• _Assignment_: Given the records below, pull every line with the word "sudo" into the answer.

[Edit difference data]

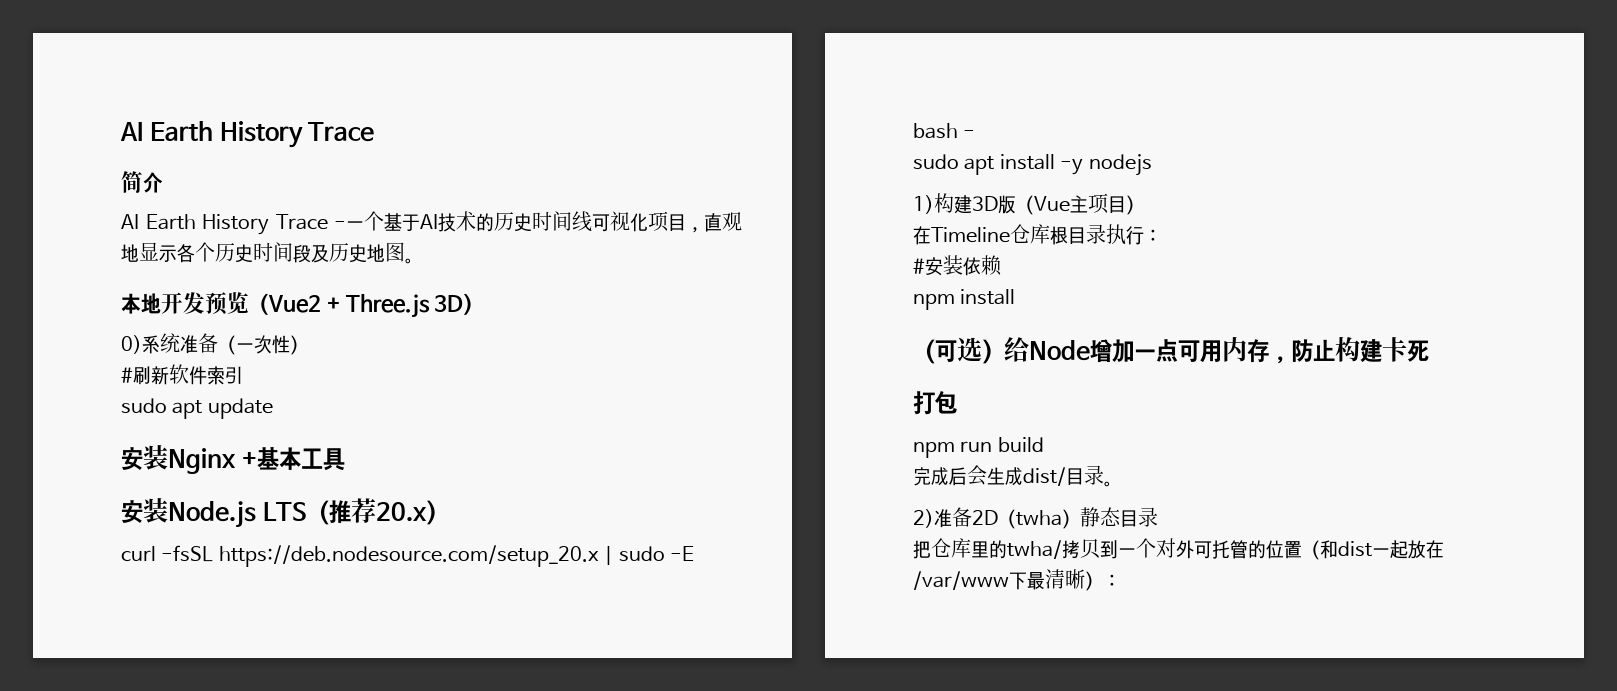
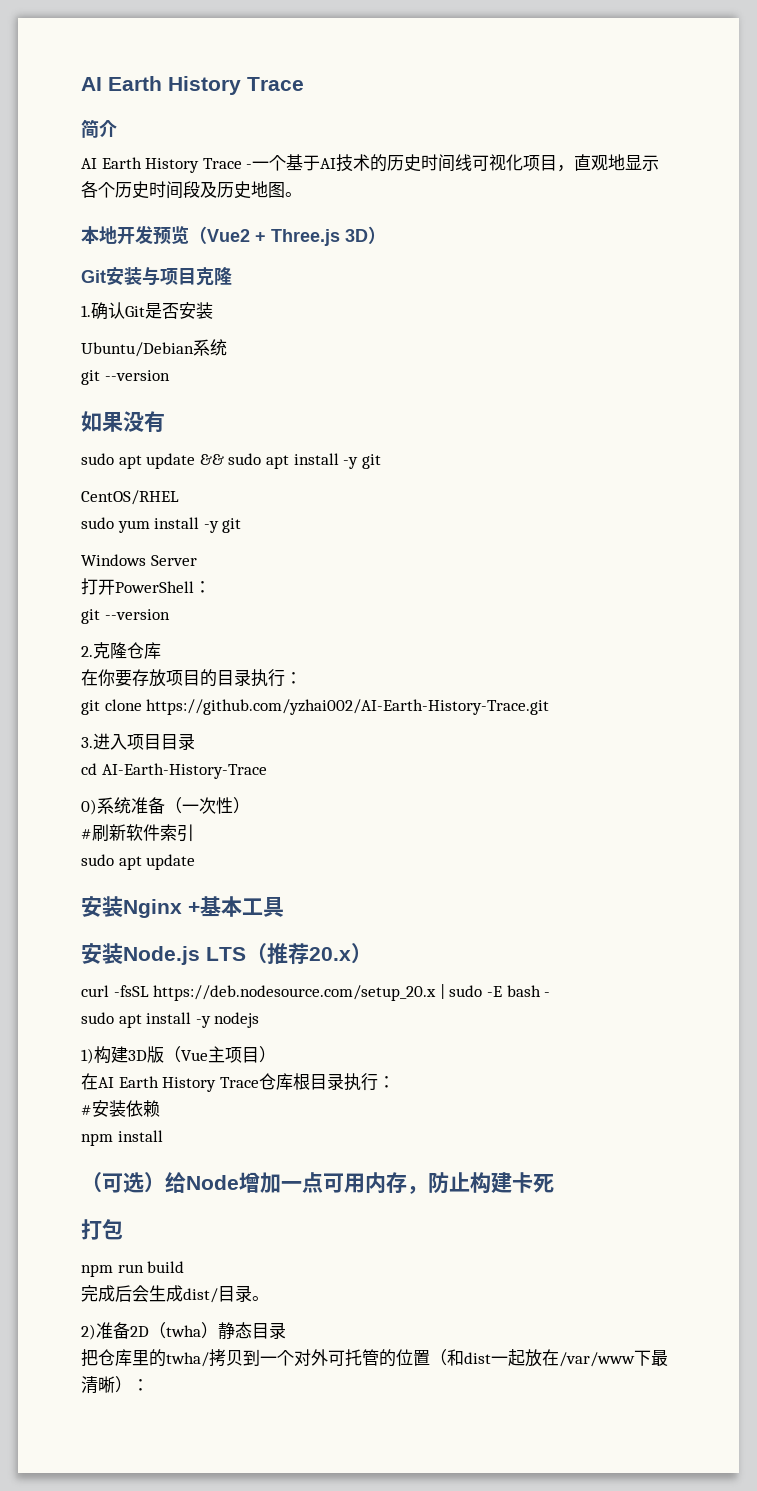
+ Git安装与项目克隆
+ 1.确认Git是否安装
+ Ubuntu/Debian系统
+ git --version
+ 如果没有
+ sudo apt update && sudo apt install -y git
+ CentOS/RHEL
+ sudo yum install -y git
+ Windows Server
+ 打开PowerShell：
+ git --version
+ 2.克隆仓库
+ 在你要存放项目的目录执行：
+ git clone https://github.com/yzhai002/AI-Earth-History-Trace.git
+ 3.进入项目目录
+ cd AI-Earth-History-Trace
- 在Timeline仓库根目录执行：
+ 在AI Earth History Trace仓库根目录执行：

• _Output for this exercise_:
+ sudo apt update && sudo apt install -y git
+ sudo yum install -y git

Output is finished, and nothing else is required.